Question: Will I lose my social security benefits in my Chapter 7 bankruptcy proceeding? Answer: No; except, of course, when the answer is yes.
The Social Security Act provides that no monies paid or payable under the act shall be subject to any bankruptcy law. 42 U.S.C. § 407(a). Therefore, your social security payments should be free from your bankruptcy estate under Chapter 7. But wait!
Problems can arise when you commingle your social security payments with unprotected funds. For example, lots of people deposit all of their funds initially into one account, whether it be a paycheck (which would be a part of the bankruptcy estate) or a social security payment (which would not). Under this typical scenario, which dollars on deposit in this account will the bankruptcy trustee treat as protected social security payments?

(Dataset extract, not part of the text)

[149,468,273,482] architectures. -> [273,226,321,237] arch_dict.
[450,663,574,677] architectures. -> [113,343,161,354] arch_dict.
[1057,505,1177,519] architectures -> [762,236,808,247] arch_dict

Virginia courts have adopted the very popular approach of a first-in/first-out accounting method. See, e.g., NCNB Fin. Services v. Shumate, 829 F.Supp. 178 (W.D. Virginia 1993). This is how it works . . .

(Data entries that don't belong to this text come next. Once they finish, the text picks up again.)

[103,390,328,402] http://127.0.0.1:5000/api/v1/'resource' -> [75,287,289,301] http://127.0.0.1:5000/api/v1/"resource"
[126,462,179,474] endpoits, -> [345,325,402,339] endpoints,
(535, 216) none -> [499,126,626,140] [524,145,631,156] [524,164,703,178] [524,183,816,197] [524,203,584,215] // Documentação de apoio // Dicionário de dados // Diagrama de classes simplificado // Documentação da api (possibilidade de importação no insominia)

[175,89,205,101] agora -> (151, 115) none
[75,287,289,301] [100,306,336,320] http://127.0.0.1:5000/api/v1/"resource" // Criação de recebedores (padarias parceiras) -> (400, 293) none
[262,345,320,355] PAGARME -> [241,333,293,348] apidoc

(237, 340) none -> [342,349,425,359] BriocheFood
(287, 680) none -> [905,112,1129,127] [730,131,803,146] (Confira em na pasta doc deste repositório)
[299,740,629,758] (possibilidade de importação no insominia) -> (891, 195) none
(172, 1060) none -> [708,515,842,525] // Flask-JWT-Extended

Consider a scenario in which you first deposit a $1,000.00 social security check into your lone checking account and then later deposit a $1,000.00 paycheck into that same checking account. If you thereafter spend $1,200.00, how much of your social security payments remain in the checking account for bankruptcy purposes? The bankruptcy trustee will say that you have no social security funds on deposit because the first $1,000’s worth of purchases (i.e., the “first-out”) came from your earlier deposited social security check (i.e., the “first-in”). You would have only spent $200.00 out of your paycheck funds under this scenario. So what happens if you switch this scenario so that you deposit your paycheck first and your social security check afterward? How much of your social security payments remain in the checking account for bankruptcy purposes? Well, the bankruptcy trustee will say that you have $800.00 remaining in bankruptcy exempt social security funds (i.e., the entirety of funds remaining on deposit in your lone checking account) because, again, the first $1,000’s worth of purchases (i.e., the “first-out”) came from the earlier deposited paycheck (i.e., the “first-in”). You would have only spent $200.00 out of your social security funds under this scenario and you would have $800.00 left on deposit free from the bankruptcy estate.
This all serves to illustrate the obvious: the bankruptcy process demands professional planning. We here at Solan | Alzamora suggest that you open a separate bank account for the deposit of your social security payments, and that you draw from that account only after you have exhausted your regular funds on deposit elsewhere. Otherwise, you run the risk of losing your social security benefits to the bankruptcy estate through the otherwise avoidable commingling of funds.